#### MATERIAL PROVIDED ####

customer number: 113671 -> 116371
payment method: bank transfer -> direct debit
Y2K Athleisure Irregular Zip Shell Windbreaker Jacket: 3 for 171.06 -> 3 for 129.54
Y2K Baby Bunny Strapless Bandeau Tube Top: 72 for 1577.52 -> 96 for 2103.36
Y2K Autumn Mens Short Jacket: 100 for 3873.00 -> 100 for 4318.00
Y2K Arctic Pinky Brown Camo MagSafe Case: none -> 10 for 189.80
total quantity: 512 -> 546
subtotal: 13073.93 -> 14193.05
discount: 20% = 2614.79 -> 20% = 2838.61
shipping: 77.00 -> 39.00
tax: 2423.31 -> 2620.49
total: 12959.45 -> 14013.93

####
#### MATERIAL PROVIDED ####

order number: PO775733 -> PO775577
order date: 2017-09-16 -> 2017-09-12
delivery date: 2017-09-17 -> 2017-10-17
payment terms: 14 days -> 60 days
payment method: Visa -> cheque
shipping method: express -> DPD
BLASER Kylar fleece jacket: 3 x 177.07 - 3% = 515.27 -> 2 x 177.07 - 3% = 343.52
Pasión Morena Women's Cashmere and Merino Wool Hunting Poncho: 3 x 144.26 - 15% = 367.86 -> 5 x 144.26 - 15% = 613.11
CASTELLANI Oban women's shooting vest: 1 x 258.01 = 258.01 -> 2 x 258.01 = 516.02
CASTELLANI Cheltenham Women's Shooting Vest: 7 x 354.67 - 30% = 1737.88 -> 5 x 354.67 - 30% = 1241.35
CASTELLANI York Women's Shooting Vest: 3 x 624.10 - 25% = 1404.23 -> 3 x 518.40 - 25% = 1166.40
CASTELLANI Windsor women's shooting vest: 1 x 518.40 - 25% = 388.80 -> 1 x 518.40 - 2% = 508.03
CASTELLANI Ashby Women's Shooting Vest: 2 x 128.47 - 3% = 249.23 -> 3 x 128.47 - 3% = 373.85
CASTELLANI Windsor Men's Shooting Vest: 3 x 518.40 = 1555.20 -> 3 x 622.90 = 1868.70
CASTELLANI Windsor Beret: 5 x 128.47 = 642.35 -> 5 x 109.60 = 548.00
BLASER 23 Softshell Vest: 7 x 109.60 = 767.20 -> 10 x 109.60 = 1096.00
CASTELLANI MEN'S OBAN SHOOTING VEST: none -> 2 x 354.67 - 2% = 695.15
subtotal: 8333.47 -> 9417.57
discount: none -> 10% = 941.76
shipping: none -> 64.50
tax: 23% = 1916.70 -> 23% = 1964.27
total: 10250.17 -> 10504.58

####
#### MATERIAL PROVIDED ####

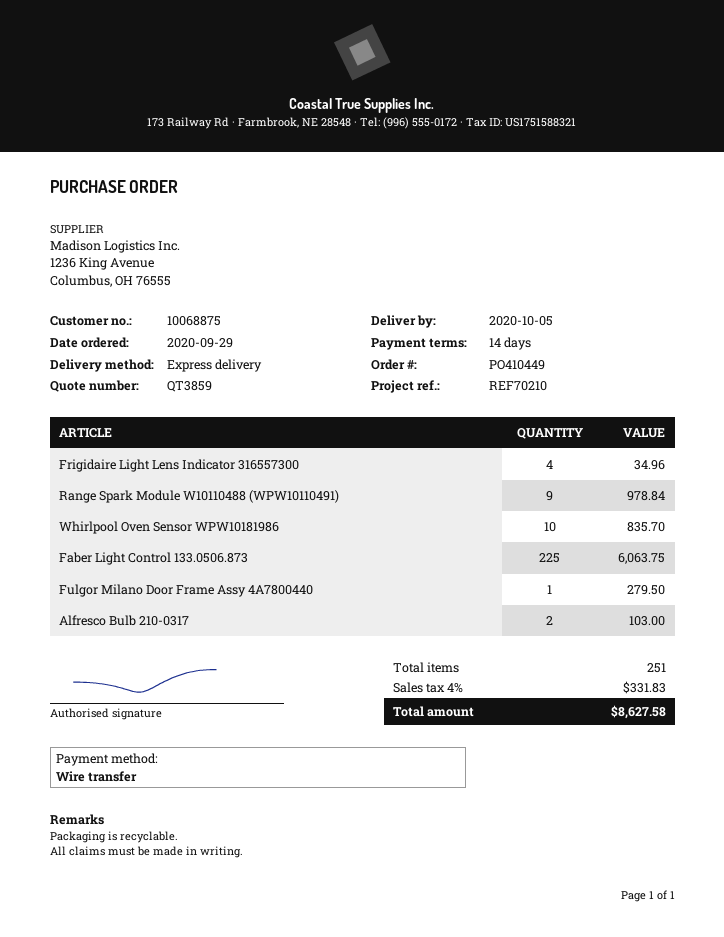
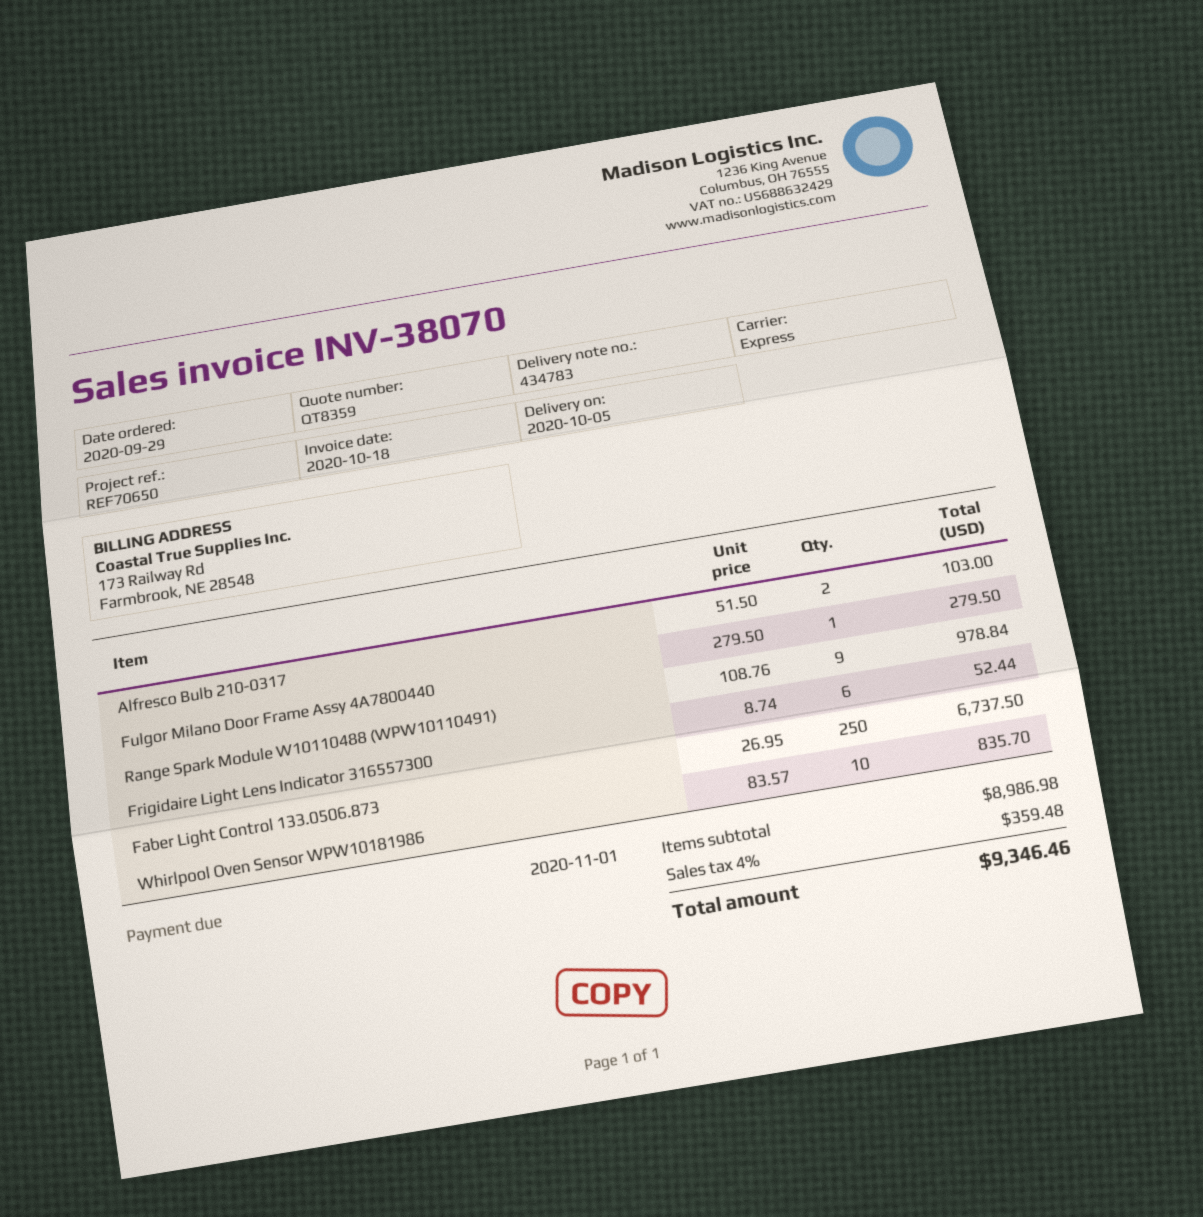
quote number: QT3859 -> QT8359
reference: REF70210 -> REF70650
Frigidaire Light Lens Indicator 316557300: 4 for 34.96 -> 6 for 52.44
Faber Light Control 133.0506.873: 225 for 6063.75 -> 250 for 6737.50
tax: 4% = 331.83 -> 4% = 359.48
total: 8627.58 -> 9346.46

####

§ **HOW TO COMPLETE THIS TASK**: Please return only the lines above, starting at the line that has "payment method: Visa -> cheque" and ending at the line that has "CASTELLANI York Women's", keeping both and leaving each one unchanged.

§ **ANSWER FOR THE TASK**:
payment method: Visa -> cheque
shipping method: express -> DPD
BLASER Kylar fleece jacket: 3 x 177.07 - 3% = 515.27 -> 2 x 177.07 - 3% = 343.52
Pasión Morena Women's Cashmere and Merino Wool Hunting Poncho: 3 x 144.26 - 15% = 367.86 -> 5 x 144.26 - 15% = 613.11
CASTELLANI Oban women's shooting vest: 1 x 258.01 = 258.01 -> 2 x 258.01 = 516.02
CASTELLANI Cheltenham Women's Shooting Vest: 7 x 354.67 - 30% = 1737.88 -> 5 x 354.67 - 30% = 1241.35
CASTELLANI York Women's Shooting Vest: 3 x 624.10 - 25% = 1404.23 -> 3 x 518.40 - 25% = 1166.40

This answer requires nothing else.